The Pledge is directed by Sean Penn and adapted to screenplay by Jerzy Kromolowski and Mary Olson-Kromolowski from Friedrich Dürrenmatt's novel, "The Promise". It stars Jack Nicholson, Robin Wright Penn, Aaron Eckhart, Sam Shepard, Patricia Clarkson, Helen Mirren, Tom Noonan, Benicio Del Toro, Mickey Rourke, Dale Dickey, Vanessa Redgrave and Harry Dean Stanton. Music is by Klaus Badelt and Hans Zimmer, and cinematography by Chris Menges.

Police chief Jerry Black (Nicholson) is literally on his last day before retitement. But during his leaving party news filters through that a young girl has been brutally murdered. Talking his chiefs into letting him tag along to the crime scene, Black ends up breaking the dredful news to the girl's parents. There he pledges to the mother that he will find her daughter's killer.

Dürrenmatt's source material has been mined a few times for other filmic ventures, where the best of the other bunch is "Es geschah am hellichten Tag" ("It Happened in Broad Daylight"). It is here, though, in Sean Penn's hands, that we get the version that got two thumbs up from the author, mostly because of the ending staying true to his work.

It should be noted from the off that this is not police procedural detective piece. This is a slow burn, moody and edgy picture, the kind that Penn excells at as an actor. Thankfully, in spite of it losing money at the box office, it shows Penn the perfect director for such material.
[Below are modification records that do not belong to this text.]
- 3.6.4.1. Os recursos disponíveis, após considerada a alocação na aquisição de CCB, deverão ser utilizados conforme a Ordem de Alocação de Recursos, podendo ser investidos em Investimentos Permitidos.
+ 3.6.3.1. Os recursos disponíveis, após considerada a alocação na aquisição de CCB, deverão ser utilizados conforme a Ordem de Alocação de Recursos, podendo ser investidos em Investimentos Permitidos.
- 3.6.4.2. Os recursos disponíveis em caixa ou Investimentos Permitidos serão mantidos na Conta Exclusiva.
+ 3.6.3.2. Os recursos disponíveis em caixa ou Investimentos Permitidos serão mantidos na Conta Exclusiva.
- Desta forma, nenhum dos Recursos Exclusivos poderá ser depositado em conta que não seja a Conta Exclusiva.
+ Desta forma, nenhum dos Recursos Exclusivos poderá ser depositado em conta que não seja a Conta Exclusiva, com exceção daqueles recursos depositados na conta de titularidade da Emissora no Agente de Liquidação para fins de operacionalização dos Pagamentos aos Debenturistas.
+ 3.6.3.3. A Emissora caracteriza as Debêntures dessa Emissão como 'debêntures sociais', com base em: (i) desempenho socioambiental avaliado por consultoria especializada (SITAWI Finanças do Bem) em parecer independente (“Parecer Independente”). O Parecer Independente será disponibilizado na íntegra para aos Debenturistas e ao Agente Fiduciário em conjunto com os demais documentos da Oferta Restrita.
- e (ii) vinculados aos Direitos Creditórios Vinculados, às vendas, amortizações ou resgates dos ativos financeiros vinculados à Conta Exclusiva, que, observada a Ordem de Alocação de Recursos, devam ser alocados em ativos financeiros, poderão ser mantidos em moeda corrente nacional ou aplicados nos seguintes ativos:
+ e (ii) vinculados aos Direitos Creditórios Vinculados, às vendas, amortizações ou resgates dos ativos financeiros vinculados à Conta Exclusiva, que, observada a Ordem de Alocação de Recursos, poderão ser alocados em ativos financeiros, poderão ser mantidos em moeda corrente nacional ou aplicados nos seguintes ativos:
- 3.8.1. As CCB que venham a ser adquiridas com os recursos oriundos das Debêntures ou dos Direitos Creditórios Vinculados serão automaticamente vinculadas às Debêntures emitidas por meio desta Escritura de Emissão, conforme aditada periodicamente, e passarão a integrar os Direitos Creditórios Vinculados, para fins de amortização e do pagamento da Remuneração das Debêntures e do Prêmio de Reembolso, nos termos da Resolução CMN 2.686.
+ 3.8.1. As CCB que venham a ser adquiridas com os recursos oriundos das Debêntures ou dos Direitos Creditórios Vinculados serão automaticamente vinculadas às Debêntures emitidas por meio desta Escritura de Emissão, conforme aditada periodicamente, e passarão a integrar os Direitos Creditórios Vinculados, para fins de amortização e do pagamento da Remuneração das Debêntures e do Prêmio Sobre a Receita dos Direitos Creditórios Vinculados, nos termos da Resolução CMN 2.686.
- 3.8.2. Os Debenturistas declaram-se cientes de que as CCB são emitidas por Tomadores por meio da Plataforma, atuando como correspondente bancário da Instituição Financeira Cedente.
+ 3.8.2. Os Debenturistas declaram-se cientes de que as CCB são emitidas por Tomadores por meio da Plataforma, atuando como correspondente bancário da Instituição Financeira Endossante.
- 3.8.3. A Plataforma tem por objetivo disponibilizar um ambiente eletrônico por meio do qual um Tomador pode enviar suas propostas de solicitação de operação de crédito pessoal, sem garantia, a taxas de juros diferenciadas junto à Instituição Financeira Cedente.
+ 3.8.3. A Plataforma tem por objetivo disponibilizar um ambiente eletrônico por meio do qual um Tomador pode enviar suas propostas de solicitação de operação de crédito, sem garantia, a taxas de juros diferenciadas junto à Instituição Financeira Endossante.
It obviously isn't a film for everyone, more so if not prepared for it being a picture about one man's tumbling emotional descent. As Jerry Black searches for the perpretrator of heinious crimes, he also is faced with a moral judgement call and a major affair of the heart.

The trick of the screnplay here is not in the red herrings and the little dangles of clues that appear to be on offer to Jerry, it's that we are never quite sure if Jerry is actually right in his belief of a child serial killer at work. Is it the product of a man so driven by the pledge he made, that he isn't thinking straight? Or worse losing his grip on sanity? The answer will only will out with the clinically daring finale.

Lead actors Nicholson and Wright Penn turn in some of their finest work, both responding to Sean's probing of troubled souls in search of an exit. There's an array of quality support actors in small parts, which is a testament to the pull that working with Penn did appeal. The musical score is nervy and sits smartly with the ethereal tones that Menges brings via his photographic lenses.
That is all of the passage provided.